Роман немного подумал. 
         – Кажется, сама мать внебрачная…
         – Понятно… Второе поколение…
         – Как я был рад, когда квартиру получил и от матери туда переехал! А брат до сих пор с ней живет. Бедняга. Ему некуда идти. Врагу не пожелаешь… После того, как жену выгнал, я с Людкой живу, с медсестрой. Уже пятнадцать лет. Вы ее видели. Она сюда чаще других заходит.
         – А тогда другие-то зачем?
         – Так ведь прилепились, не отлепишь. Трудно им самим, без мужика. Да и много им не надо. Зайдешь когда к одной, или другой… Яичницу жарит, с колбасой… А сама счастливая, что есть для кого… Есть за кем поухаживать... Они без претензий. Их и такое счастье устраивает… Только в глаза им лучше не смотреть… Страшно! Нет для баб ничего страшнее одиночества… А они, глупые, не понимают этого, пока молодые… Жалко их. Потому и ору на них, чтобы не сильно ко мне привязывались. А то найдут и перегрызут друг друга…  Да и сам боюсь к ним привыкнуть… Хватит с меня одной Людки…
         – Роман! Ну, раз ты для них «луч света в темном царстве», то зачем же пьешь столько? Ведь загнуться можно. Зачем судьбу испытывать?
         – Да надоело уже все. И не смогу уже бросить… Да и не хочу… Будь, что будет…
 
       На следующий день Роман выпил больше нормы. Людмила, медсестра, как могла, приводила его в чувство. Боялась, что о его выпивке узнает начальство и выпишут за нарушение режима. Она позвонила матери Романа, в надежде, что она повлияет на сына. К ее приходу Роман уже был вменяем. Он сидел на кровати и пил минералку, пытаясь загасить пламя в желудке…

       Дверь открылась и в палату твердым шагом вошла пожилая, модно одетая женщина. Видно, что она хорошо заботилась о своей внешности. Короткое серое пальто, под цвет ему полусапожки, с надетыми бахилами и парик под короткую стрижку. Тяжелый взгляд в сочетании с волевым лицом говорил о ее непростом характере. Макияж на лице нанесен так умело, что был почти незаметен. В целом, она выглядела значительно моложе своих шестидесяти лет.

       Как только Роман ее увидел, он тут же, молча, лег, укрылся одеялом и повернулся лицом к стене.

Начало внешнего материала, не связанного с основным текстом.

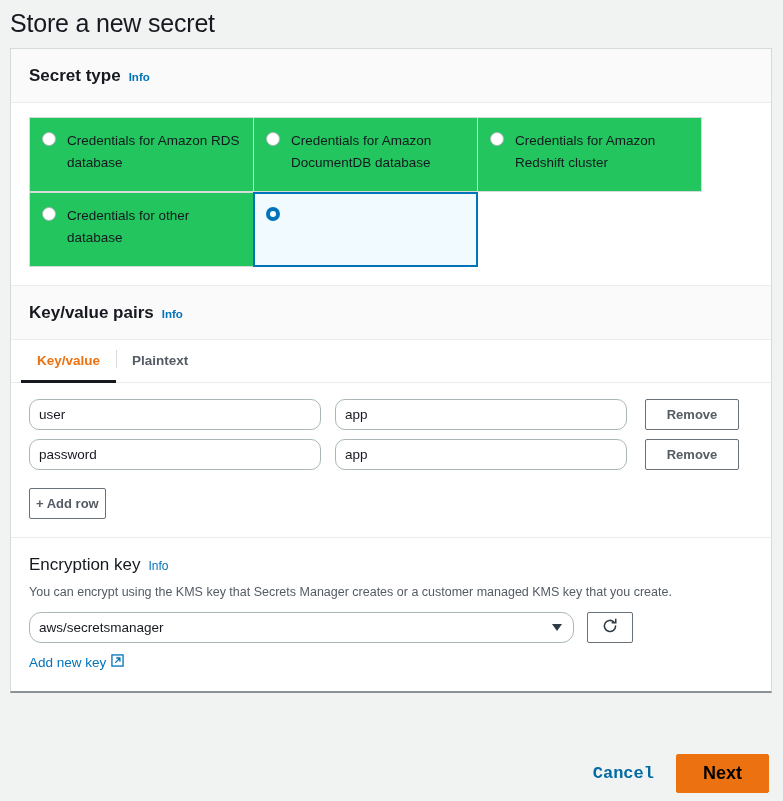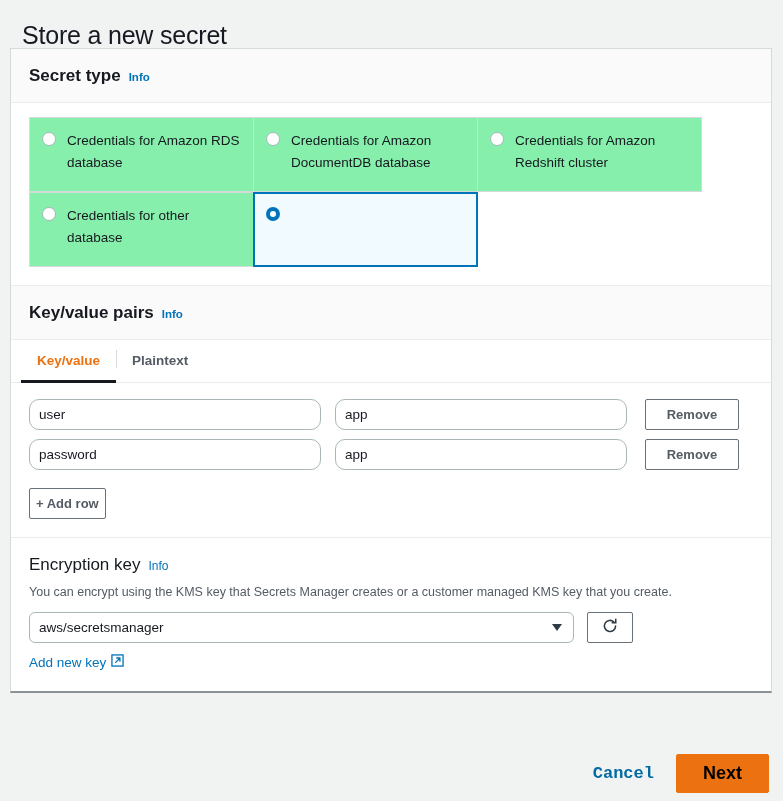--- a/index.html
+++ b/index.html
@@ -19,7 +19,7 @@
     font-weight: 400;
     color: #16191f;
     padding: 6px 0 0 10px;
-    margin: 12px;
+    margin: 0;
     line-height: 34px;
     letter-spacing: -0.2px;
   }

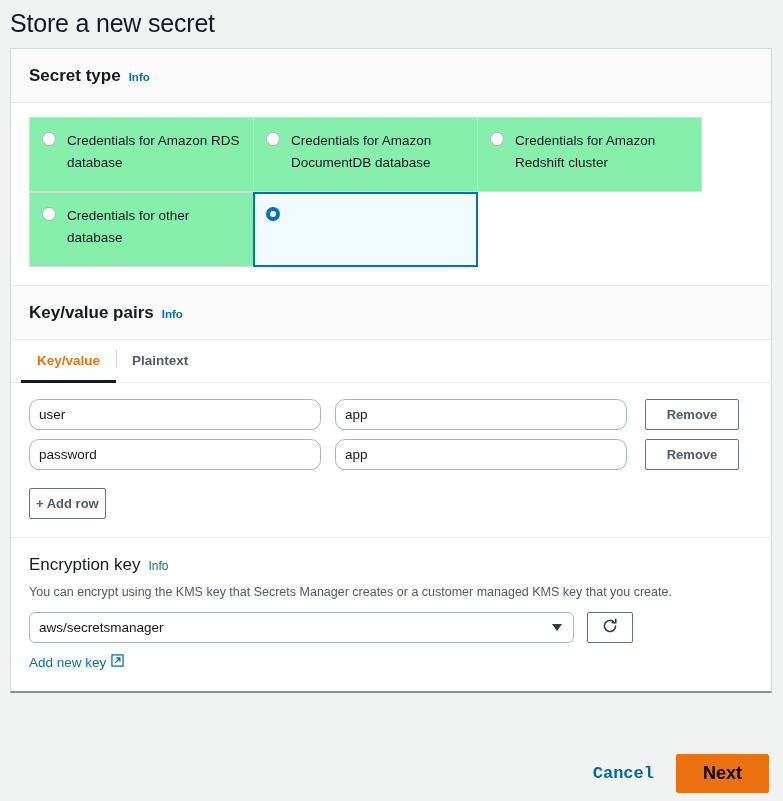--- a/index.html
+++ b/index.html
@@ -70,7 +70,7 @@
   .card-row.second { margin-top: 0; }
   .radio-card {
     border: 1px solid #d5dbdb;
-    background: #86efac;
+    background: #22c55e;
     width: 225px;
     height: 75px;
     padding: 11px 12px 10px 12px;

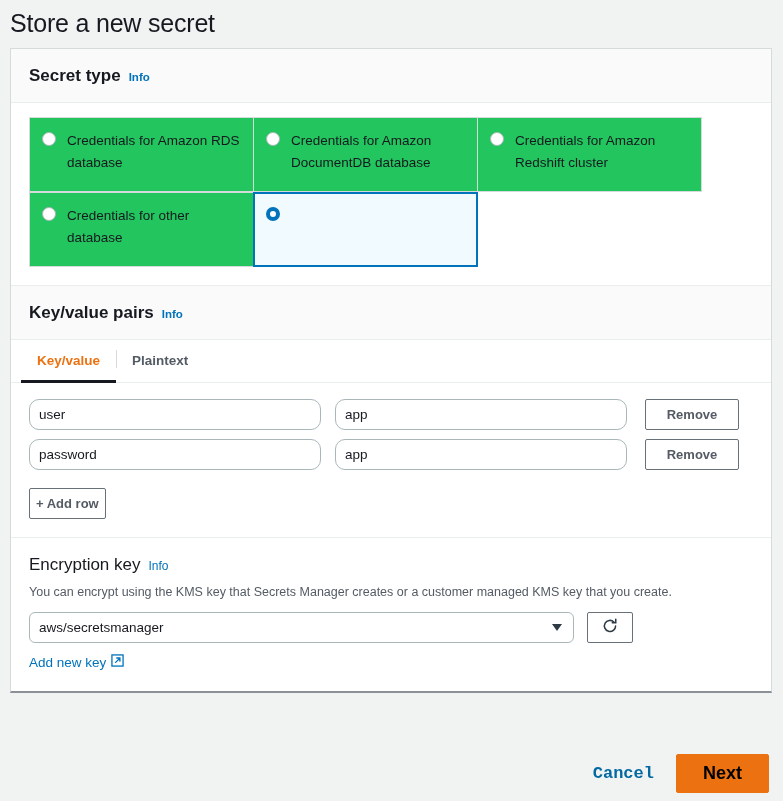--- a/index.html
+++ b/index.html
@@ -199,7 +199,7 @@
     width: 545px;
     height: 31px;
     border: 1px solid #aab7b8;
-    border-radius: 6px;
+    border-radius: 12px;
     background: #fff;
     display: flex;
     align-items: center;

Так, он и лежал до самого ухода матери, не произнеся ни одного слова... Она же, поставила стул посередине палаты, села на него и отстраненно глядя в окно, негромко прошипела: «Ты ш-што твориш-ш-ш…? Эту фразу она повторила в течение десяти минут несколько раз, так и не взглянув в сторону сына. Затем, посчитав, что выполнила свой материнский долг, решительно встала и молча, не попрощавшись,  вышла из палаты…

       Через два дня после этого, батюшку выписали. А еще через три недели, ожидая на перекрестке зеленый сигнал светофора, он увидел через переднее стекло своей машины. переходящего нетвердым, но энергичным шагом, улицу, своего соседа по палате. Роман явно куда-то торопился…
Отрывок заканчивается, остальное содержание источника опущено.